#### EXERCISE DESCRIPTION:
Restate the entries below exactly. Images are not part of the copy.

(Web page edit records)
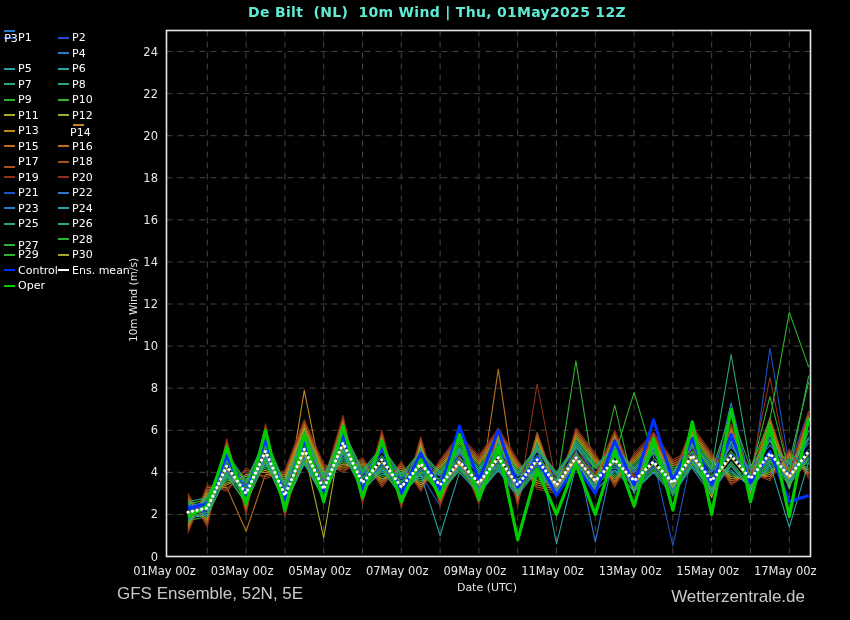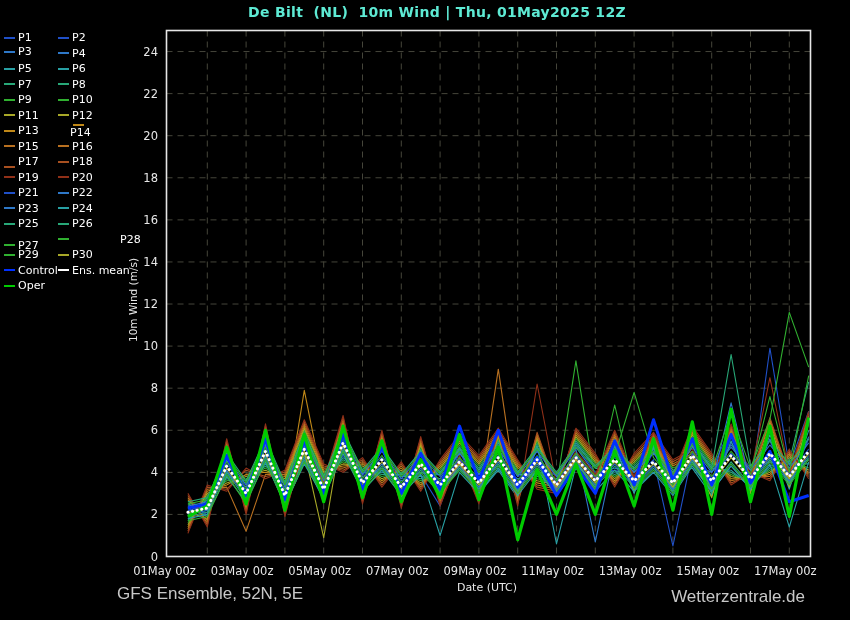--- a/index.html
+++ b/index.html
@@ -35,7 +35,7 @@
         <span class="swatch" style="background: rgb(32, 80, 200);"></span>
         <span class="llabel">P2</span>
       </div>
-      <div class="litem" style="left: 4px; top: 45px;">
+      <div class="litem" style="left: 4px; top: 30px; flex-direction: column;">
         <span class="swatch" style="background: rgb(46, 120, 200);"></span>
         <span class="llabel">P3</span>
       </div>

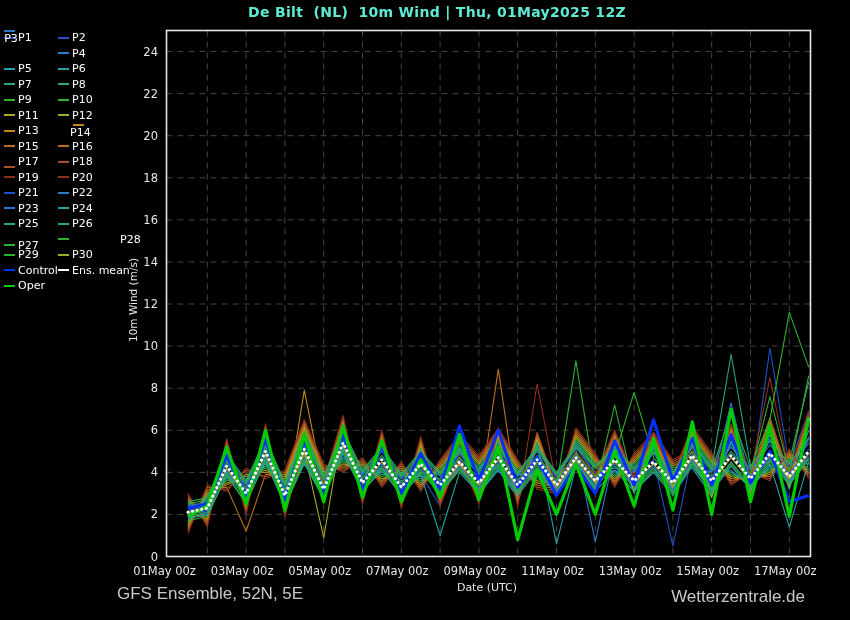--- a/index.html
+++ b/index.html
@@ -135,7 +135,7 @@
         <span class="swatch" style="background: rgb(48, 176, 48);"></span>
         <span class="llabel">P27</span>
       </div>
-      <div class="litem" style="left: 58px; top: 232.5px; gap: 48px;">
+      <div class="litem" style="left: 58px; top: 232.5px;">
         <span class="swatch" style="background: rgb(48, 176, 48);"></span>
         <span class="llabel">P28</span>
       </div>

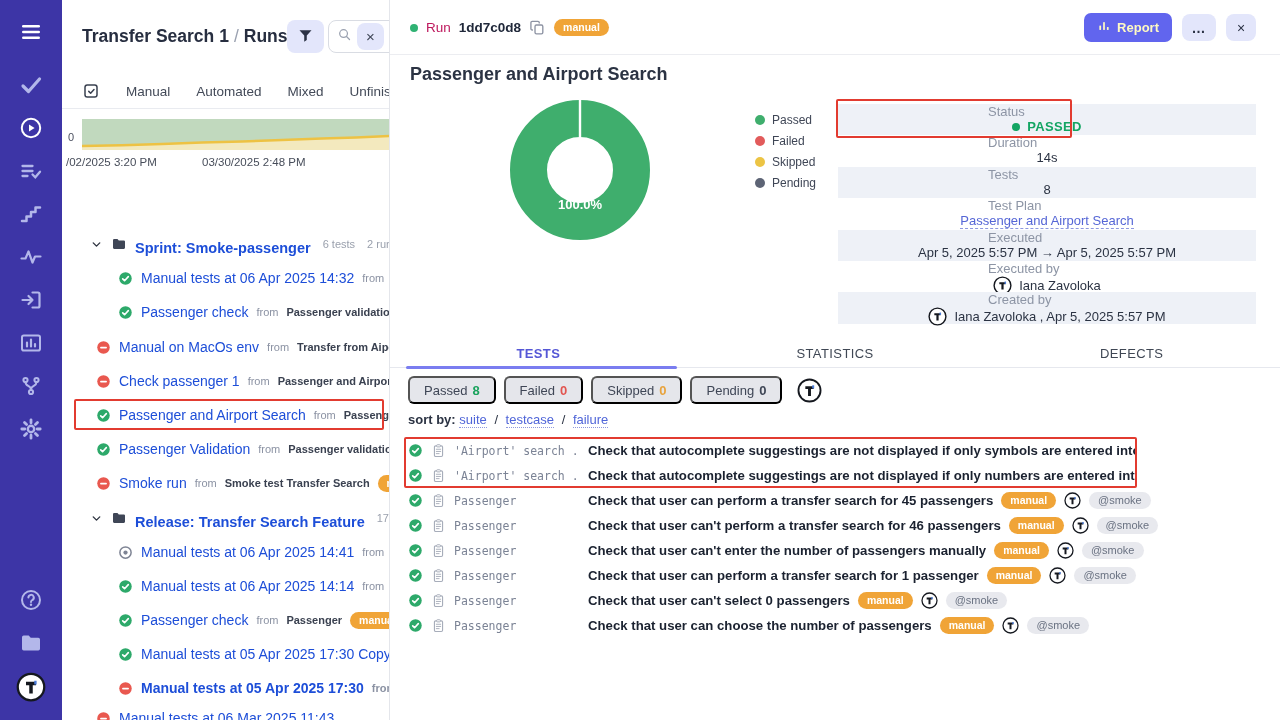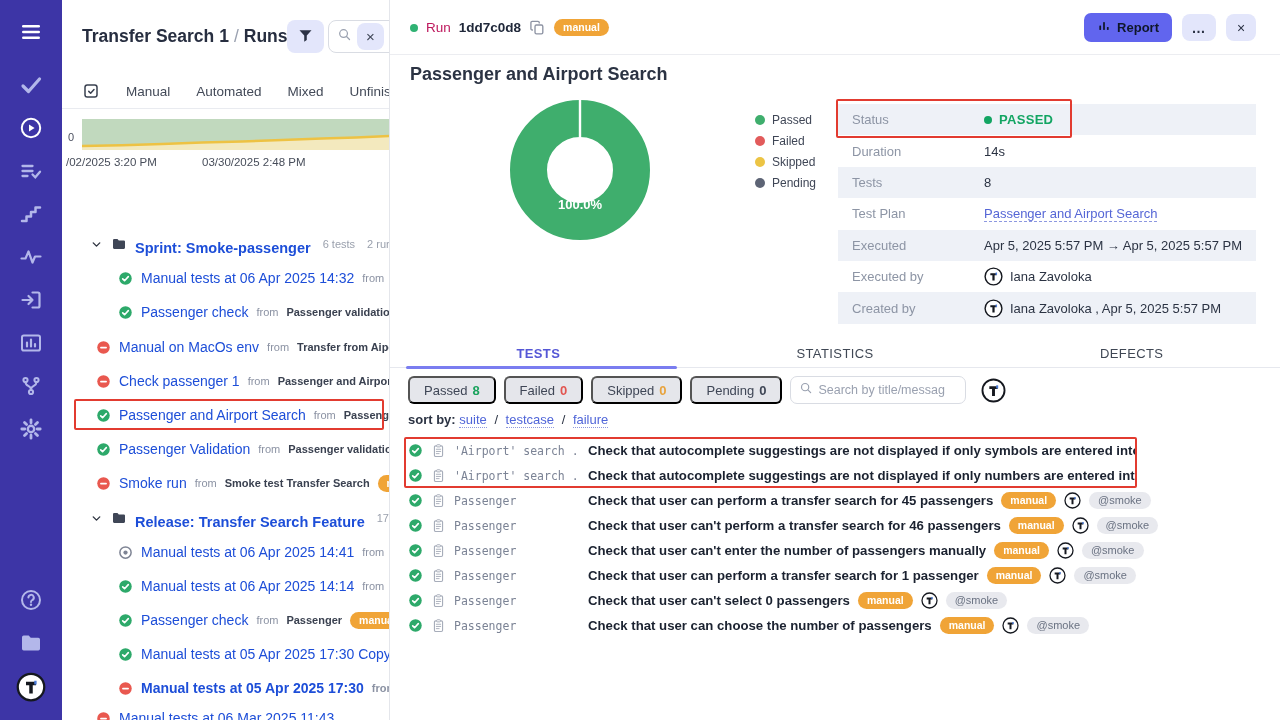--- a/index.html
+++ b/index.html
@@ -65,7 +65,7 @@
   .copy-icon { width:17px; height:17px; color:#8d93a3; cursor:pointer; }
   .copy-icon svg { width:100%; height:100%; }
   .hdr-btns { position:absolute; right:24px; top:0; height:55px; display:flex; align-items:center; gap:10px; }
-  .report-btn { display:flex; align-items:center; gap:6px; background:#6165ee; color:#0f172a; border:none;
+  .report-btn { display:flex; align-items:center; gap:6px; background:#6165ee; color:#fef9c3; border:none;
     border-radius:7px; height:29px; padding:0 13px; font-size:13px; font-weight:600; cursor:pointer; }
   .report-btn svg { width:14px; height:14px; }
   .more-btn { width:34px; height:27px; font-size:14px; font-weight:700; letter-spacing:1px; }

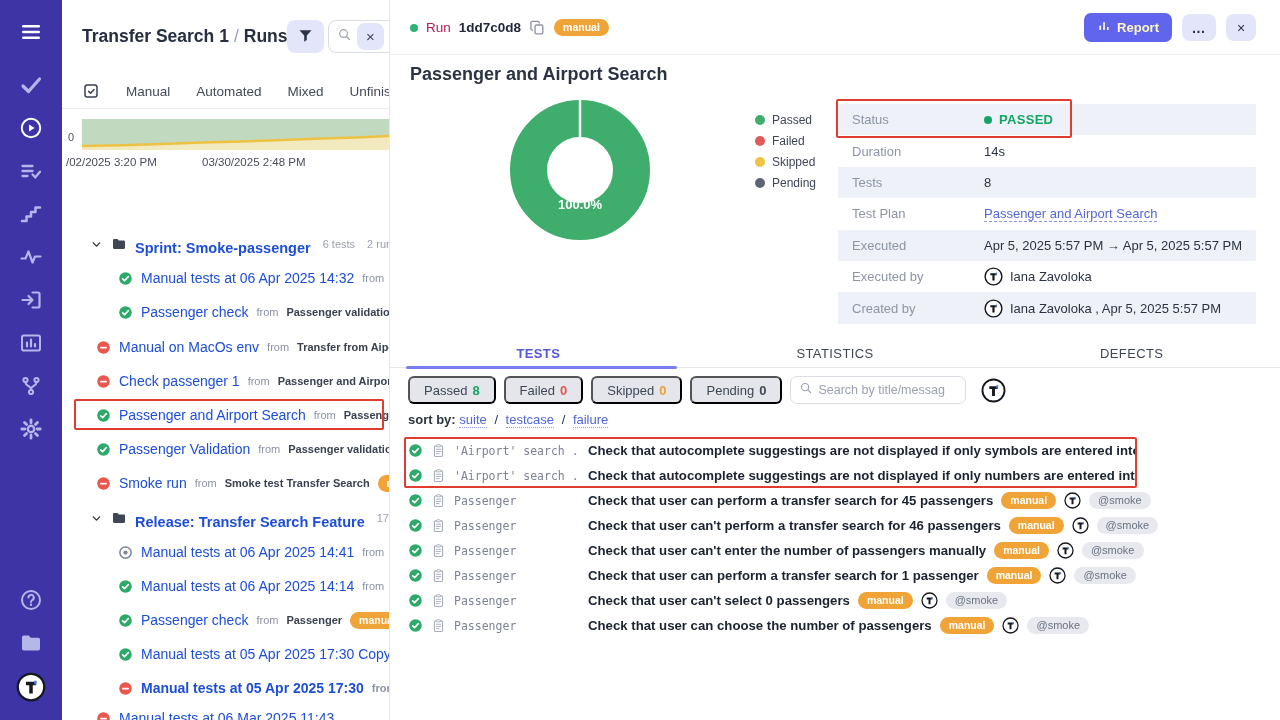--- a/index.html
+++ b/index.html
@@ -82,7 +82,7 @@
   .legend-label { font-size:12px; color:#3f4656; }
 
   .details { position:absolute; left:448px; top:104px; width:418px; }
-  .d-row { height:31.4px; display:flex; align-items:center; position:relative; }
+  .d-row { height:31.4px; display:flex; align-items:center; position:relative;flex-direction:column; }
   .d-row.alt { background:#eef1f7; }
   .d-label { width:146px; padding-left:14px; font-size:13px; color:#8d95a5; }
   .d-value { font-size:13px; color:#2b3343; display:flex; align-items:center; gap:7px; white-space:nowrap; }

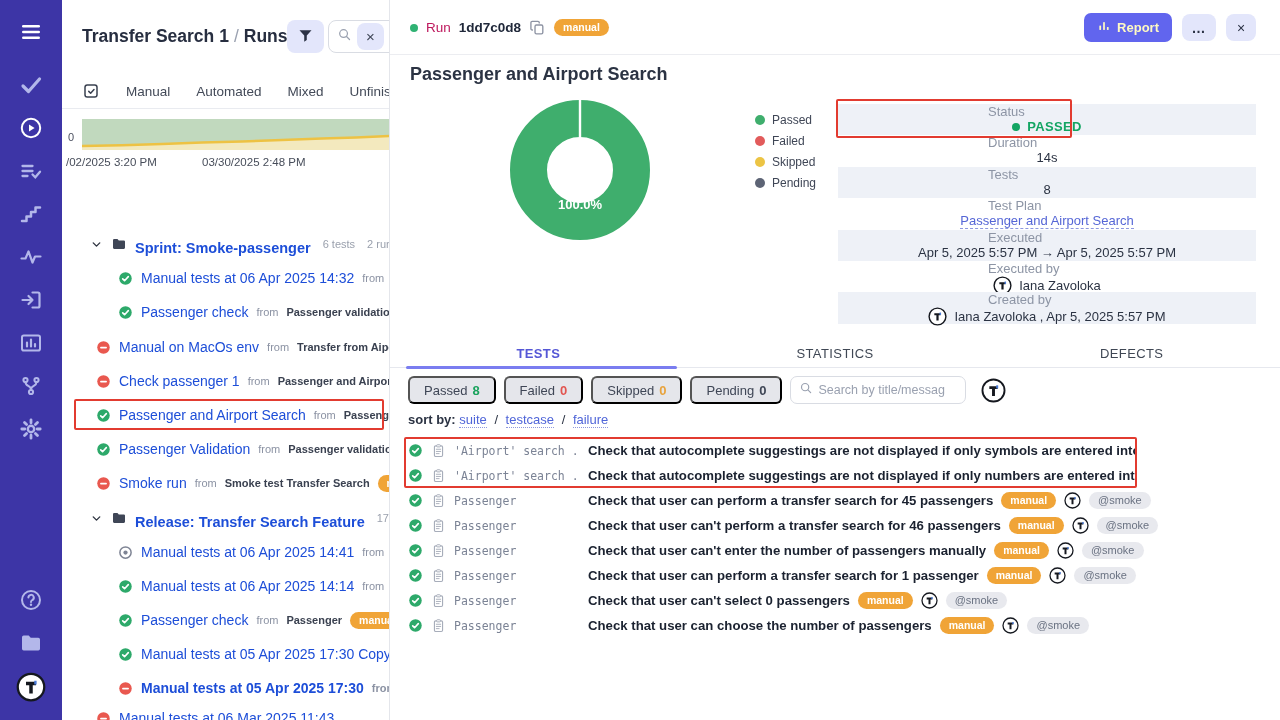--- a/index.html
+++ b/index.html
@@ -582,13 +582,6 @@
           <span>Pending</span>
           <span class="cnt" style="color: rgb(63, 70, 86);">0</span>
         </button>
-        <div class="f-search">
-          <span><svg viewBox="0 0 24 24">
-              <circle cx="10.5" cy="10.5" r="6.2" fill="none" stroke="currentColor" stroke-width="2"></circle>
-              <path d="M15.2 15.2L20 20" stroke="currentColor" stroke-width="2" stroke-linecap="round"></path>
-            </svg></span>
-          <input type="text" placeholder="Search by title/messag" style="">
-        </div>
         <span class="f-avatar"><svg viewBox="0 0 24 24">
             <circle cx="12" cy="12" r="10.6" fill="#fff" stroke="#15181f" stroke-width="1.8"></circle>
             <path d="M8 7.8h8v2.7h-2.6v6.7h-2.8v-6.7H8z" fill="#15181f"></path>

#### ANSWER TO THIS TASK:
--- a/index.html
+++ b/index.html
@@ -35,7 +35,7 @@
         <span class="swatch" style="background: rgb(32, 80, 200);"></span>
         <span class="llabel">P2</span>
       </div>
-      <div class="litem" style="left: 4px; top: 45px;">
+      <div class="litem" style="left: 4px; top: 30px; flex-direction: column;">
         <span class="swatch" style="background: rgb(46, 120, 200);"></span>
         <span class="llabel">P3</span>
       </div>

--- a/index.html
+++ b/index.html
@@ -135,7 +135,7 @@
         <span class="swatch" style="background: rgb(48, 176, 48);"></span>
         <span class="llabel">P27</span>
       </div>
-      <div class="litem" style="left: 58px; top: 232.5px; gap: 48px;">
+      <div class="litem" style="left: 58px; top: 232.5px;">
         <span class="swatch" style="background: rgb(48, 176, 48);"></span>
         <span class="llabel">P28</span>
       </div>

--- a/index.html
+++ b/index.html
@@ -65,7 +65,7 @@
   .copy-icon { width:17px; height:17px; color:#8d93a3; cursor:pointer; }
   .copy-icon svg { width:100%; height:100%; }
   .hdr-btns { position:absolute; right:24px; top:0; height:55px; display:flex; align-items:center; gap:10px; }
-  .report-btn { display:flex; align-items:center; gap:6px; background:#6165ee; color:#0f172a; border:none;
+  .report-btn { display:flex; align-items:center; gap:6px; background:#6165ee; color:#fef9c3; border:none;
     border-radius:7px; height:29px; padding:0 13px; font-size:13px; font-weight:600; cursor:pointer; }
   .report-btn svg { width:14px; height:14px; }
   .more-btn { width:34px; height:27px; font-size:14px; font-weight:700; letter-spacing:1px; }

--- a/index.html
+++ b/index.html
@@ -82,7 +82,7 @@
   .legend-label { font-size:12px; color:#3f4656; }
 
   .details { position:absolute; left:448px; top:104px; width:418px; }
-  .d-row { height:31.4px; display:flex; align-items:center; position:relative; }
+  .d-row { height:31.4px; display:flex; align-items:center; position:relative;flex-direction:column; }
   .d-row.alt { background:#eef1f7; }
   .d-label { width:146px; padding-left:14px; font-size:13px; color:#8d95a5; }
   .d-value { font-size:13px; color:#2b3343; display:flex; align-items:center; gap:7px; white-space:nowrap; }

--- a/index.html
+++ b/index.html
@@ -582,13 +582,6 @@
           <span>Pending</span>
           <span class="cnt" style="color: rgb(63, 70, 86);">0</span>
         </button>
-        <div class="f-search">
-          <span><svg viewBox="0 0 24 24">
-              <circle cx="10.5" cy="10.5" r="6.2" fill="none" stroke="currentColor" stroke-width="2"></circle>
-              <path d="M15.2 15.2L20 20" stroke="currentColor" stroke-width="2" stroke-linecap="round"></path>
-            </svg></span>
-          <input type="text" placeholder="Search by title/messag" style="">
-        </div>
         <span class="f-avatar"><svg viewBox="0 0 24 24">
             <circle cx="12" cy="12" r="10.6" fill="#fff" stroke="#15181f" stroke-width="1.8"></circle>
             <path d="M8 7.8h8v2.7h-2.6v6.7h-2.8v-6.7H8z" fill="#15181f"></path>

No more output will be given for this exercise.